“Cay içer misiniz?” (“Will you drink some tea?”)
Turks love their çay (chai) and you will be offered a delicate, tulip shaped glass of ruby red, crystal clear çay almost every time you stop moving. It’s hard not to get caught up in the national craze and there is always time for tea!
But have you ever wondered how the çay magically appears within minutes?
Enter the çaycı.
Most businesses use a çaycı, a full time tea server, who spends the day delivering tea around the area, catering to a never ending demand.
The tea is made in a little shop nearby and rushed to it’s destination on a tray.
When you accept the offer of tea in a shop without a full time tea server, a call goes out for the çaycı to bring tea. Some will shout the orders if they are within earshot and others have a bell that is linked to the shop. Some use a basic intercom system like one used for babies.
Whichever method is used it won’t be long before the çaycı appears with your çay on one of the many styles of trays designed specifically for carrying the tea glasses.
Order your tea açık (ah-CHUK, open, weak), or koyu (koh-YOO, dark, strong) as you like, or just order çay and it will come normal strength.
Or if you would prefer caffeine free, try a herbal tea. Ada çay (sage tea), ıhlamur (linden-flower), nezaket (hibiscus), elma çay (apple tea) and many more.

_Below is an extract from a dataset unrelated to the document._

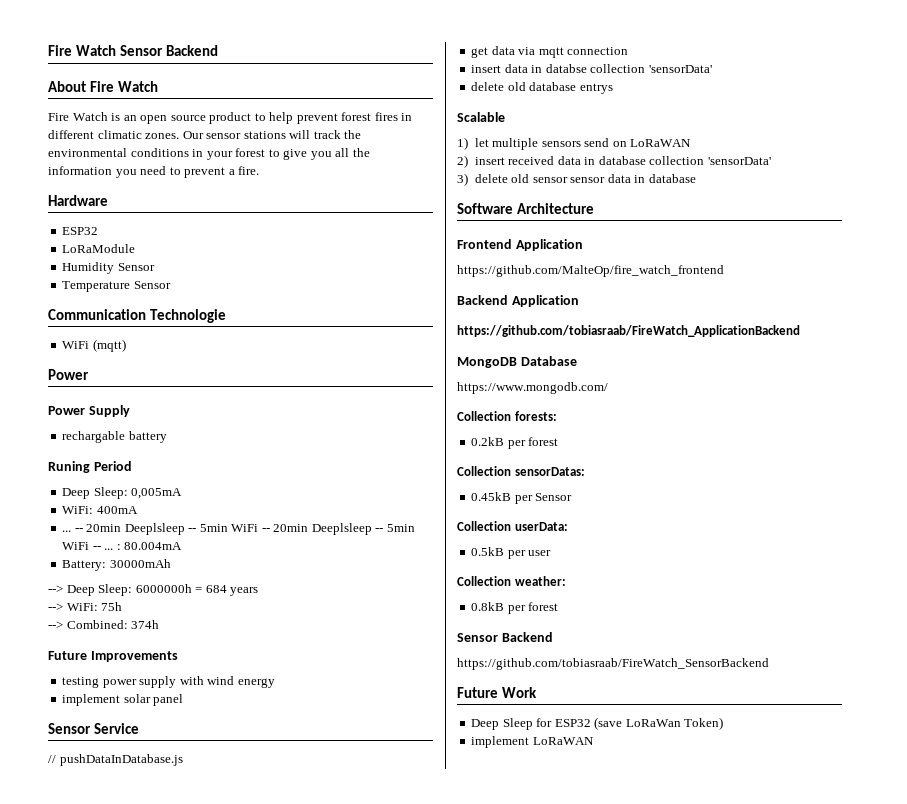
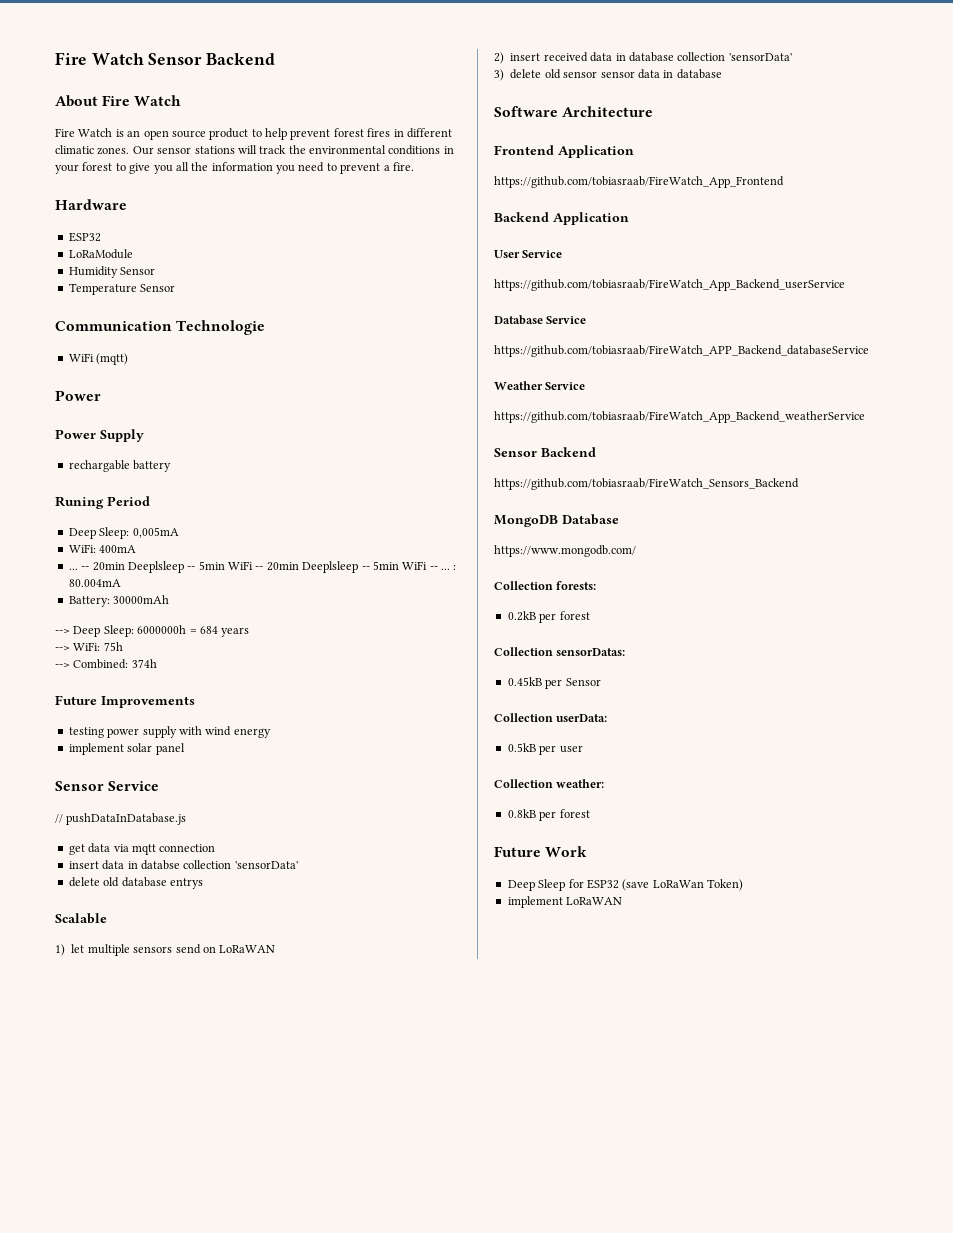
[457,265,724,277] https://github.com/MalteOp/fire_watch_frontend -> [494,176,784,188] https://github.com/tobiasraab/FireWatch_App_Frontend
[457,325,800,337] https://github.com/tobiasraab/FireWatch_ApplicationBackend -> [494,250,563,258] [494,279,845,291] [494,315,587,325] [494,345,869,357] [494,381,586,390] [494,411,865,423] [494,447,596,457] [494,478,799,490] User Service // https://github.com/tobiasraab/FireWatch_App_Backend_userService // Database Service // https://github.com/tobiasraab/FireWatch_APP_Backend_databaseService // Weather Service // https://github.com/tobiasraab/FireWatch_App_Backend_weatherService // Sensor Backend // https://github.com/tobiasraab/FireWatch_Sensors_Backend
[457,632,553,642] [457,658,769,670] // Sensor Backend // https://github.com/tobiasraab/FireWatch_SensorBackend -> (590, 813) none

It won’t take long before you will be looking forward to your tea sessions and calculating journeys in tea stops! There’s something extremely soothing about sitting in a shaded courtyard, chatting with the locals and/or friends and having your çay constantly replenished.
Making your own
Once you’re hooked on çay you’ll want to make your own…
There are several brands of Turkish tea. Çaykur is the oldest company that produces tea in Turkey. There are also younger and equally successful ones like Doğuş.
Boil water in the lower pot of a double teapot (called a çaydanlık), Add loose-leaf tea to the top part (one desert spoon full of tea per person) and, once the water boils, add enough hot water to steep the leaves. Let it sit for 10 to 15 minutes.
This allows each person to have their tea as strong or as weak as they wish. Pour a quarter or half glass of the steeped tea water and fill the rest of the glass with hot water from the lower part.
The tea is served piping hot in a small, clear glass with a slight hourglass shape (also described as tulip-shaped), which you hold under the rim to avoid burning your fingers. The clear glass enables the drinker to appreciate the tea’s deep crimson colour.
Here’s a phrase for you to learn
Çay var mı? (Is there tea/do you have tea?)
Not that you should need it very often as there is always tea!